Harnessing the sun, powering the future

May 13, 2022

ASP is helping to energize the New Economy Initiative at the AMPED Science and Technology Center

Arizona is on the hunt for a high-tech industry, and one of the lures is being built by five science and technology centers by Arizona State University.

The centers are a key part of the New Economic Initiative, concealing an ambitious plan by government, industry and civic leaders to bring the state to the forefront of technological innovation.

Arizona’s economy has historically relied on the five Cs – cotton, cattle, citrus, climate and copper – plus growth and tourism.

To prosper, the 21st century needs more. Technology moves quickly, but ASU’s status as a research university means faculty work on the very cutting edge of it.

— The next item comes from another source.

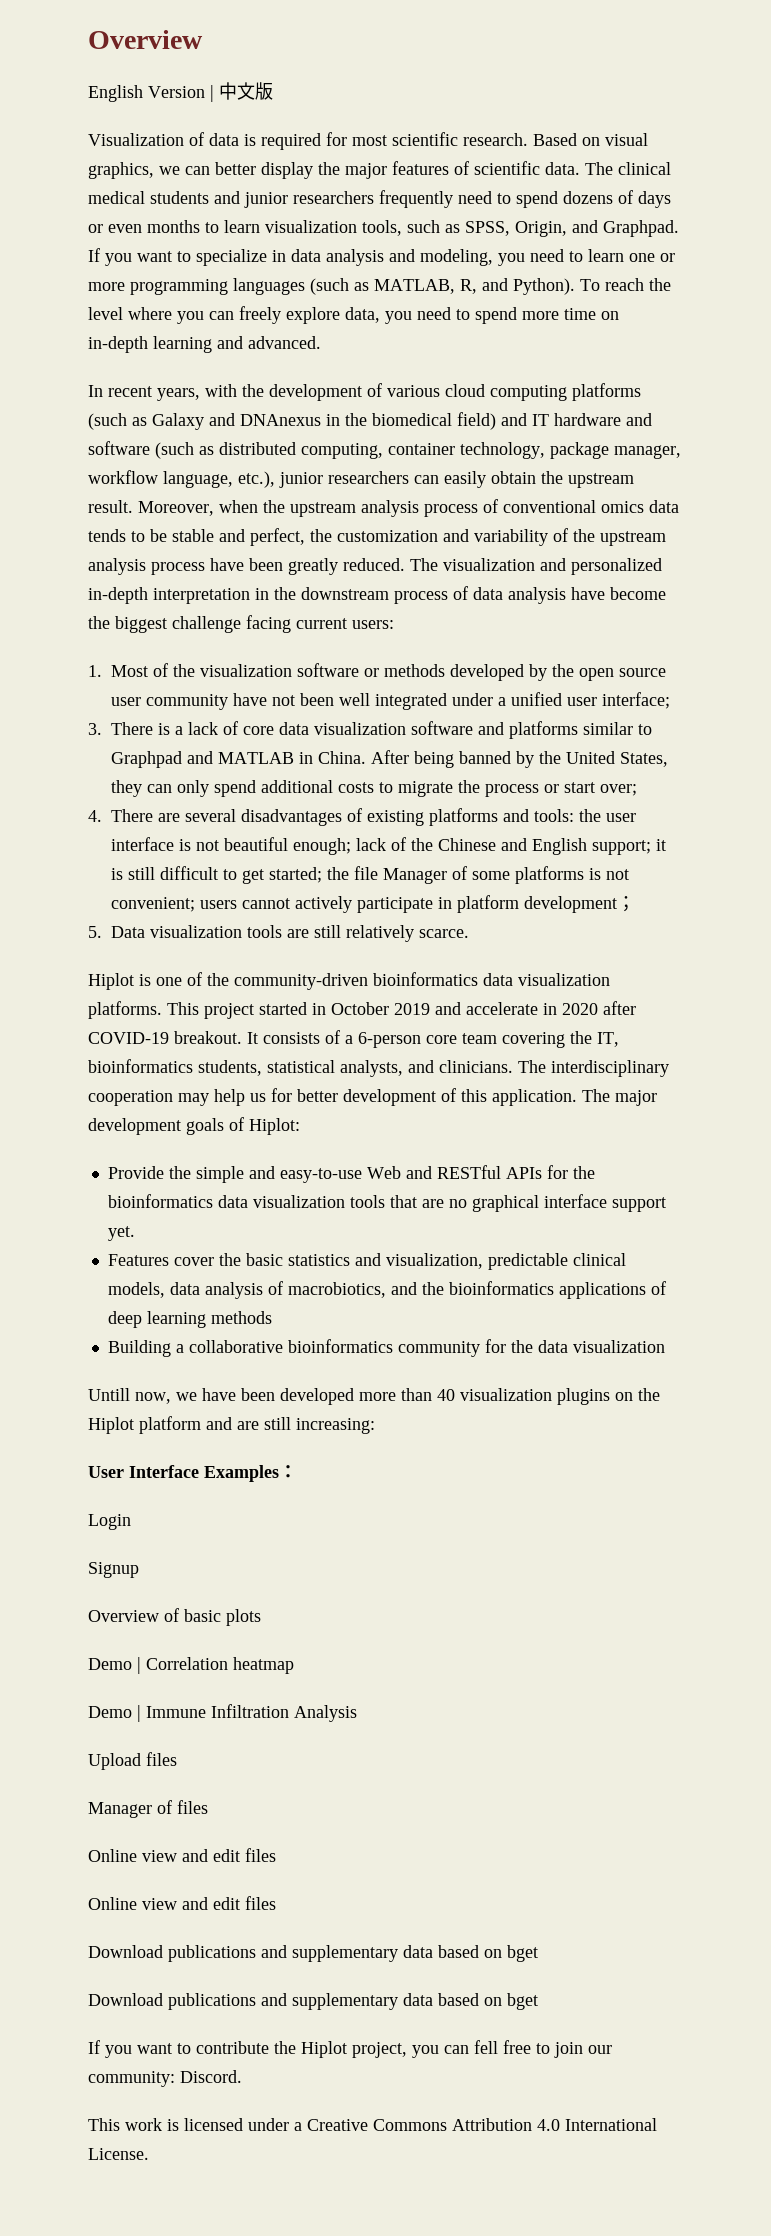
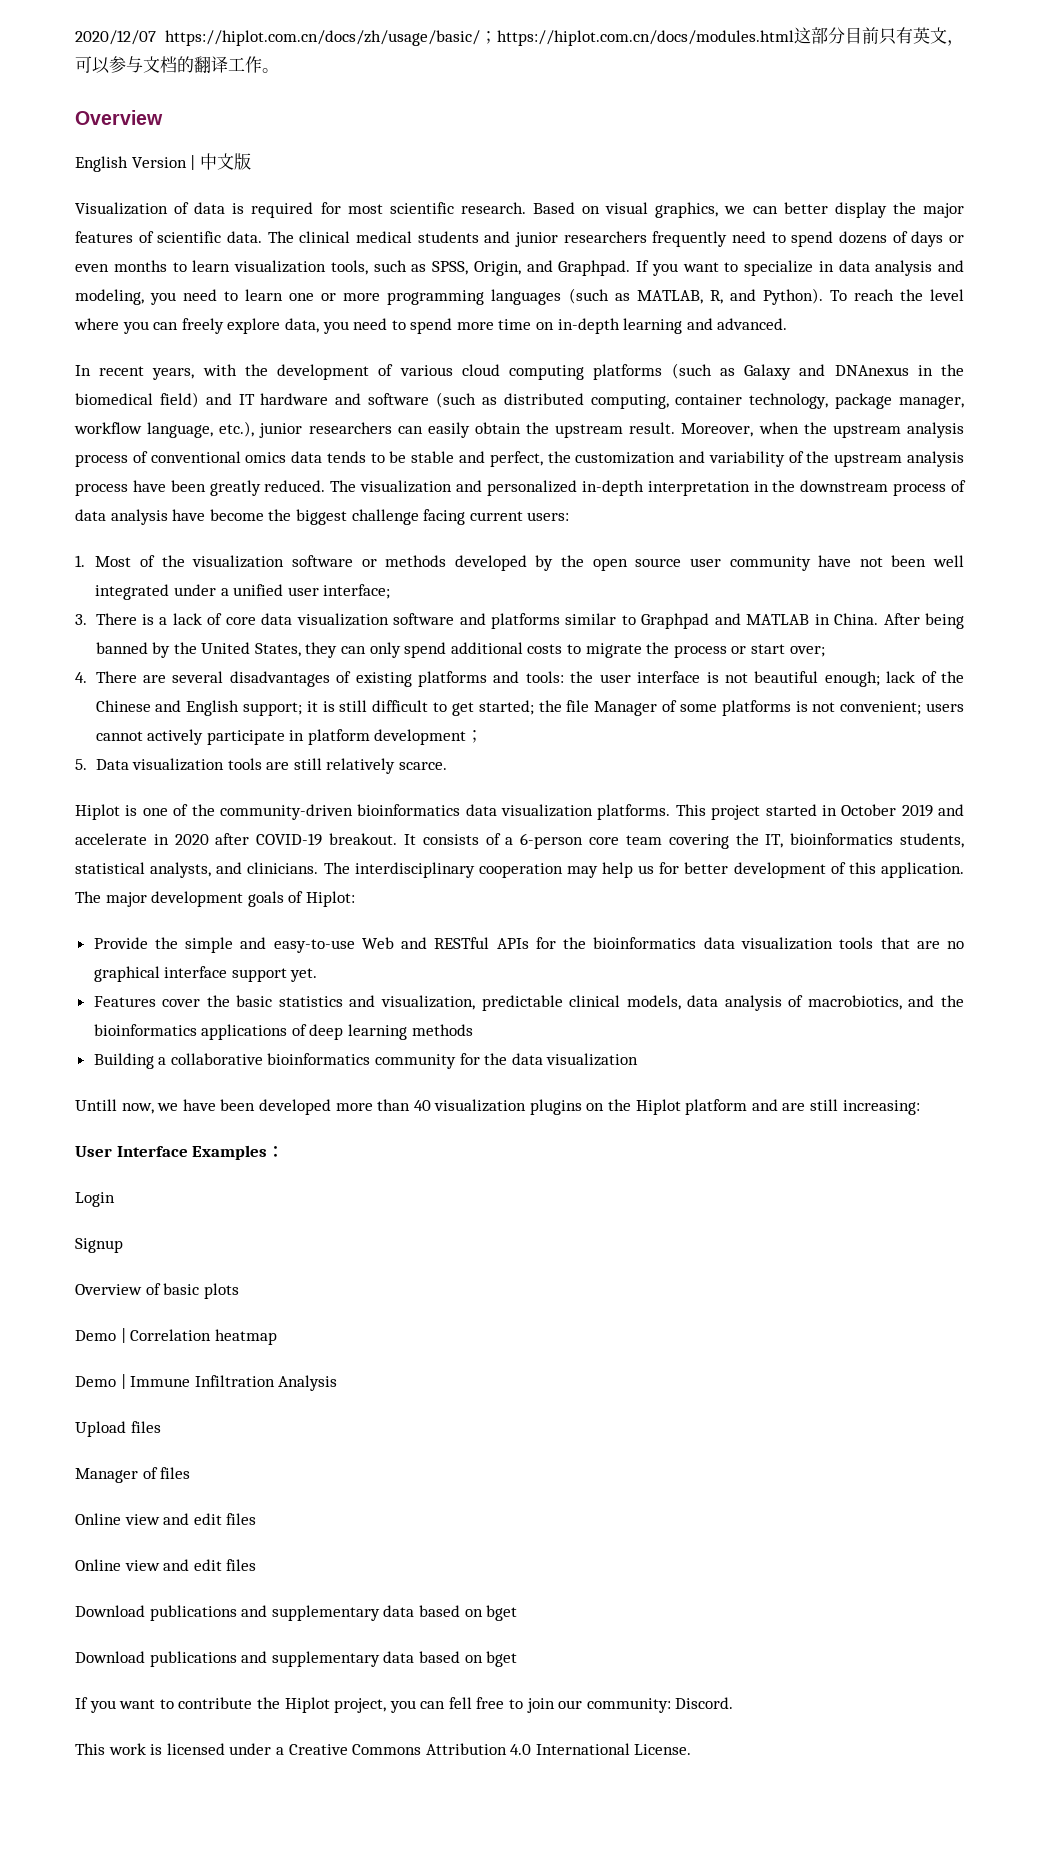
(88, 39) none -> [75,27,965,46] [75,56,279,74] 2020/12/07 https://hiplot.com.cn/docs/zh/usage/basic/；https://hiplot.com.cn/docs/modules.html这部分目前只有英文，可以参与文档的翻译工作。 //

ASU has already launched two science and technology centers, or STCs. One is the MADE (Manufacturing, Automation and Data Engineering) STC; read about it here.

And the other – the AMPED (Advanced Materials, Processes and Energy Devices) STC – is focusing on the three key components needed to electrify the entire energy sector, from automotive to the utility grid: photovoltaics (solar), batteries and power electronics.

AMPED is directed by Zach Holman, an Associate Professor in the School of Electrical, Computer and Energy Engineering. The center is located in ASU’s Research Park in Tempe.

Those three components are required to be significantly larger than they are available now, and with much greater flexibility and capability. AMPED works on the materials, converting them into devices, then using those systems in products.

Video of New Economy Initiative: Science and Technology Centers: Arizona State University (ASU)

Video by Ken Fagan / ASU News

At the Research Park, work on the heavy facilities and equipment that is available. The solar fabrication lab is being augmented with new battery fabrication and test facilities and new semiconductor tool sets to boost power electronics research.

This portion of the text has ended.